### Exercise objective
Reproduce the lines below exactly, starting at the one containing "(334, 249) none -> (659, 350) //" and stopping at the final line.
** Material provided follows **
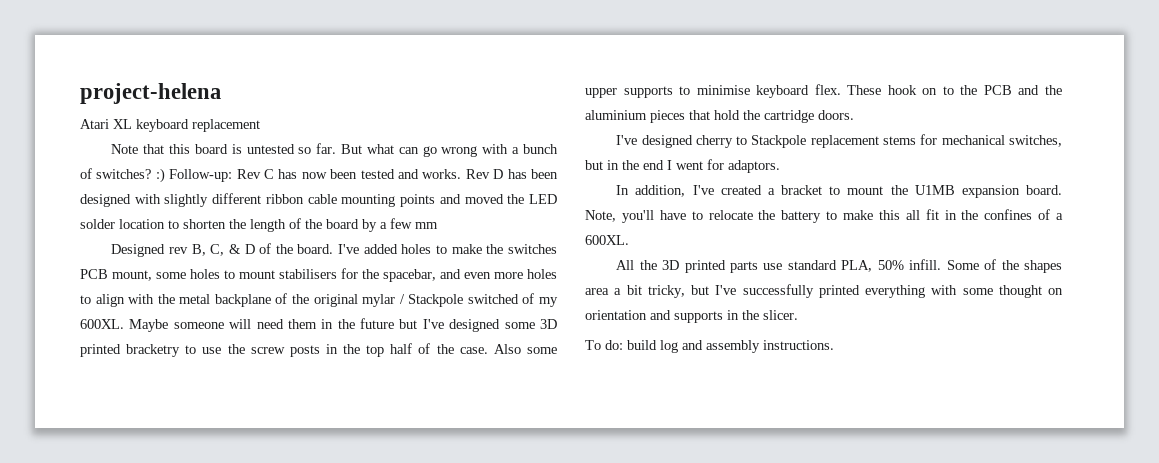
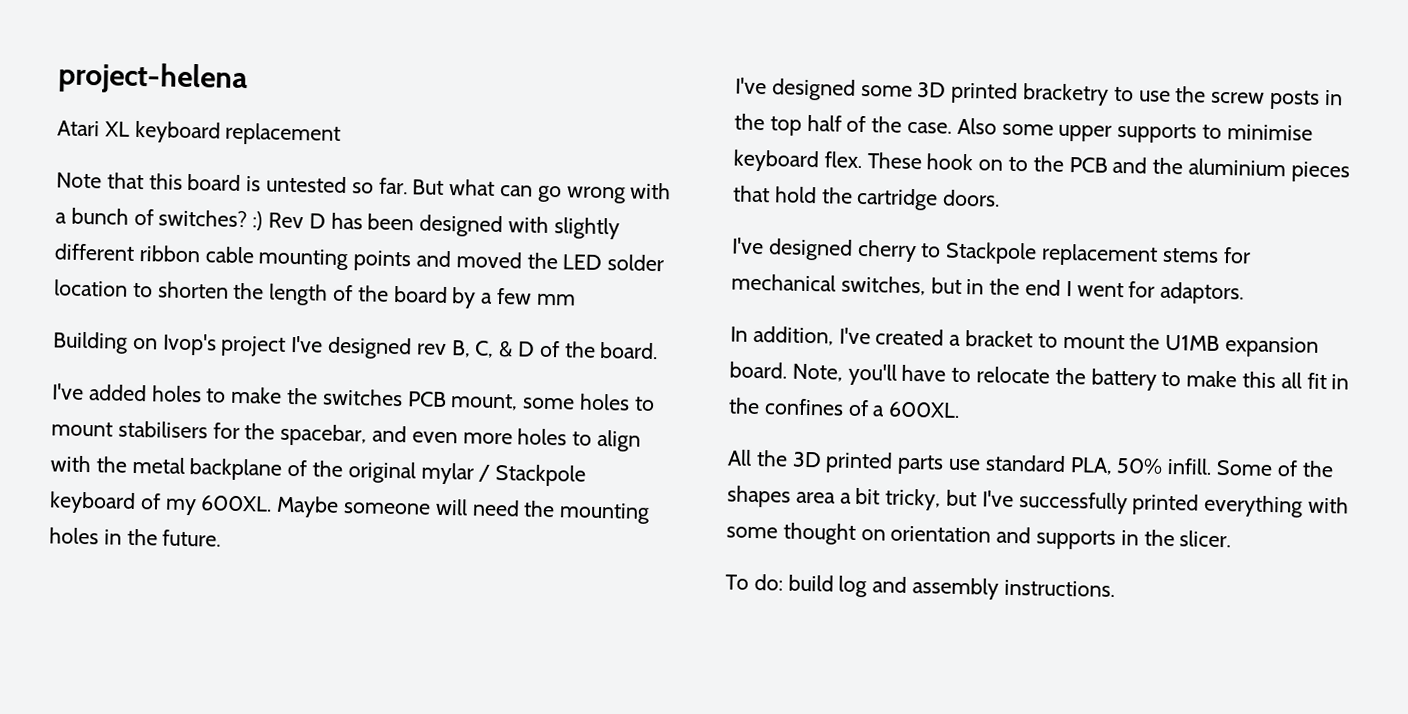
[169,169,462,182] Follow-up: Rev C has now been tested and works. -> (264, 221) none
[111,244,166,257] Designed -> [52,331,413,360] Building on Ivop's project I've designed
(334, 249) none -> (659, 350) //
[467,294,519,304] switched -> [49,491,136,515] keyboard
[287,318,418,329] them in the future but -> [523,500,651,524] [49,527,222,547] the mounting holes in the future. //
** End of Material provided **
### Exercise solution
(334, 249) none -> (659, 350) //
[467,294,519,304] switched -> [49,491,136,515] keyboard
[287,318,418,329] them in the future but -> [523,500,651,524] [49,527,222,547] the mounting holes in the future. //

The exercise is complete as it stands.